● Brief
Before copying, set the images aside; then transcribe every entry below exactly.

● Data shown
● ● ● ● ● ● ●

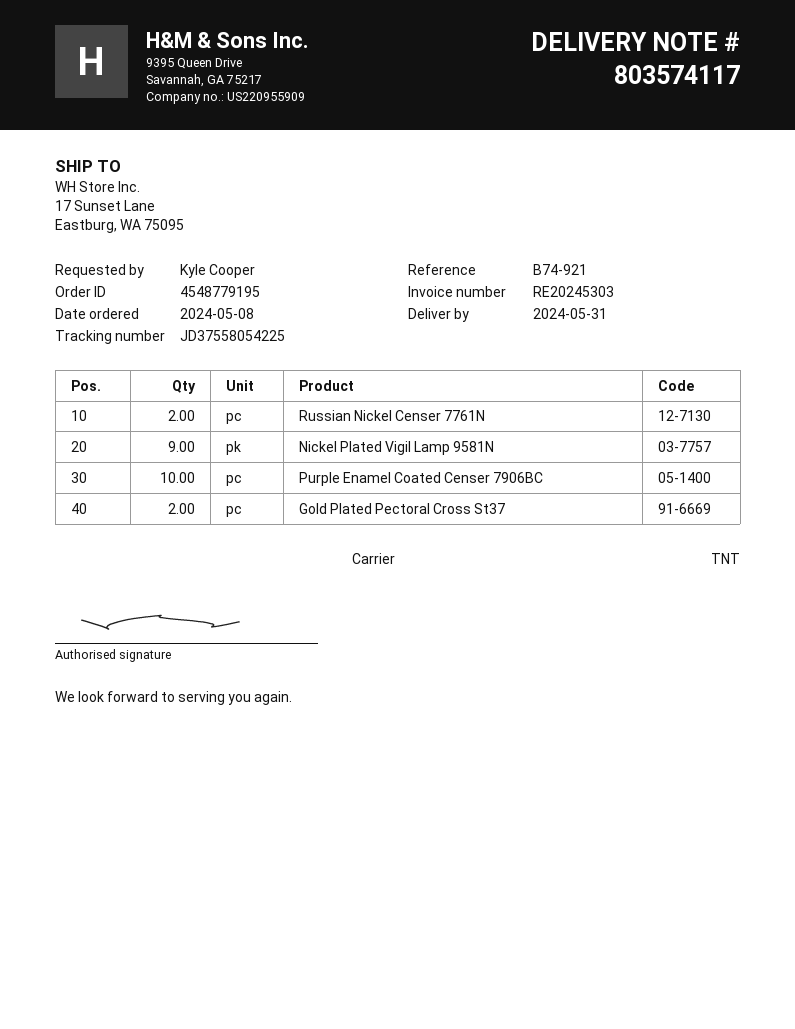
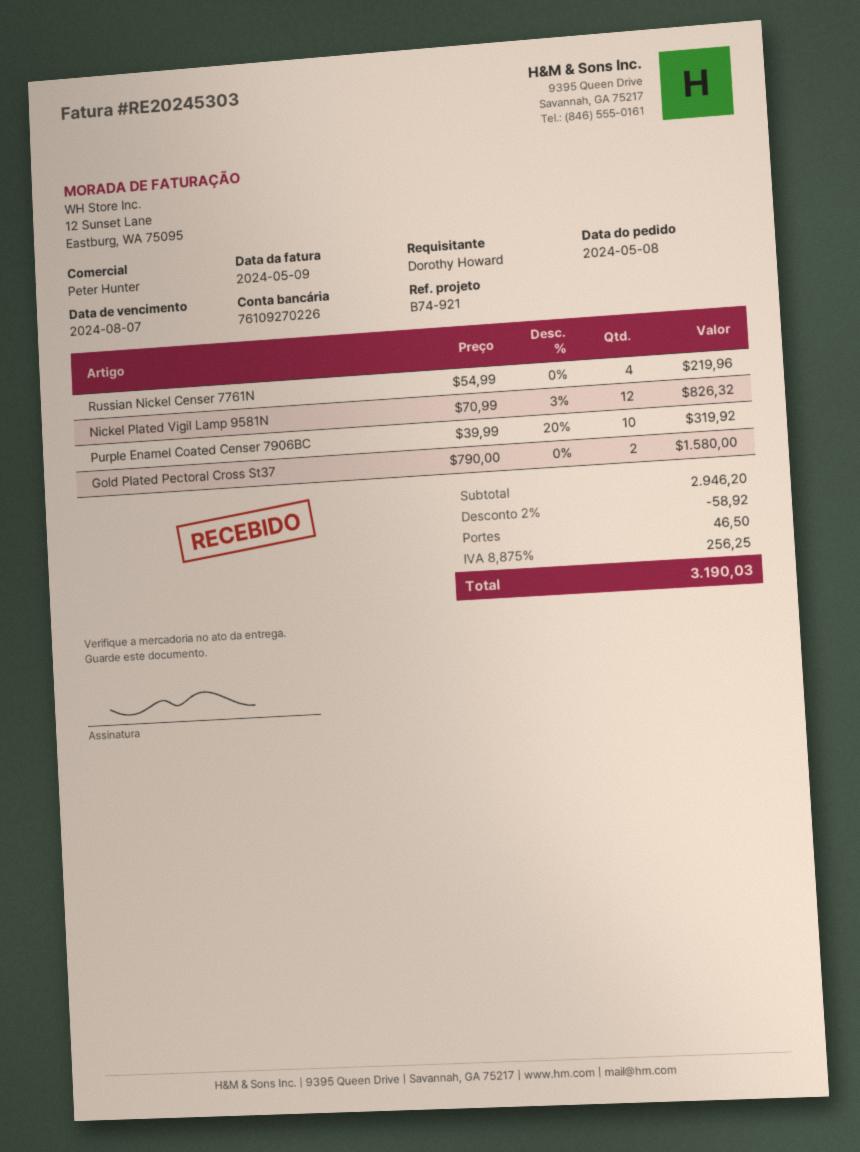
ordered by: Kyle Cooper -> Dorothy Howard
Russian Nickel Censer 7761N: 2 -> 4
Nickel Plated Vigil Lamp 9581N: 9 -> 12

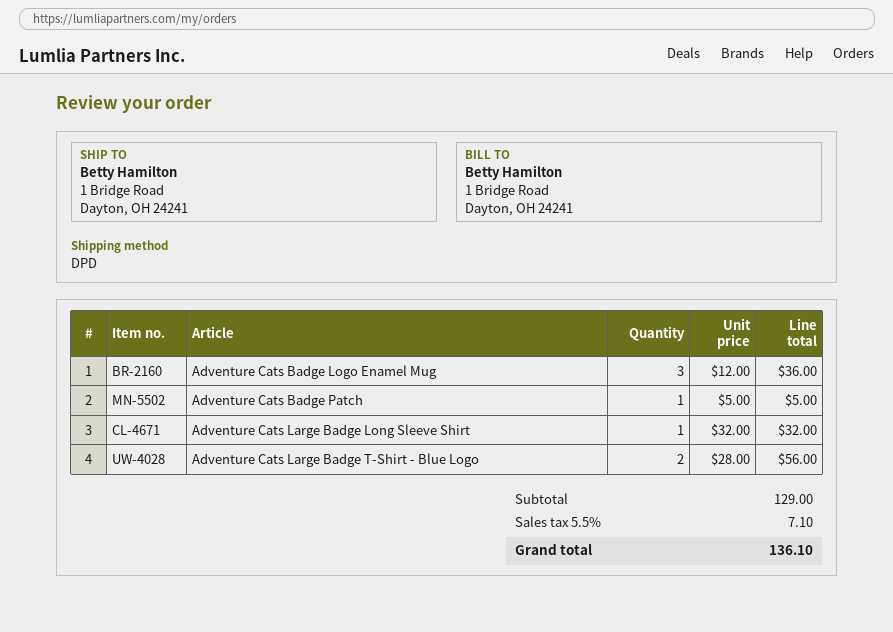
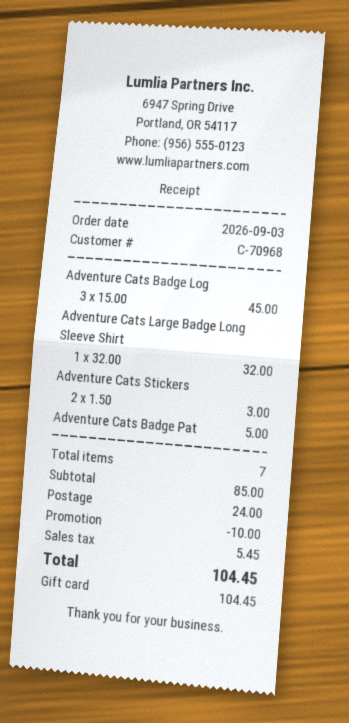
Adventure Cats Badge Logo Enamel Mug: 3 x 12.00 = 36.00 -> 3 x 15.00 = 45.00
Adventure Cats Large Badge T-Shirt - Blue Logo: 2 x 28.00 = 56.00 -> none
Adventure Cats Stickers: none -> 2 x 1.50 = 3.00
subtotal: 129.00 -> 85.00
discount: none -> 10.00
shipping: none -> 24.00
tax: 7.10 -> 5.45
total: 136.10 -> 104.45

● ● ● ● ● ● ●

● Result of this task
ordered by: Kyle Cooper -> Dorothy Howard
Russian Nickel Censer 7761N: 2 -> 4
Nickel Plated Vigil Lamp 9581N: 9 -> 12

Adventure Cats Badge Logo Enamel Mug: 3 x 12.00 = 36.00 -> 3 x 15.00 = 45.00
Adventure Cats Large Badge T-Shirt - Blue Logo: 2 x 28.00 = 56.00 -> none
Adventure Cats Stickers: none -> 2 x 1.50 = 3.00
subtotal: 129.00 -> 85.00
discount: none -> 10.00
shipping: none -> 24.00
tax: 7.10 -> 5.45
total: 136.10 -> 104.45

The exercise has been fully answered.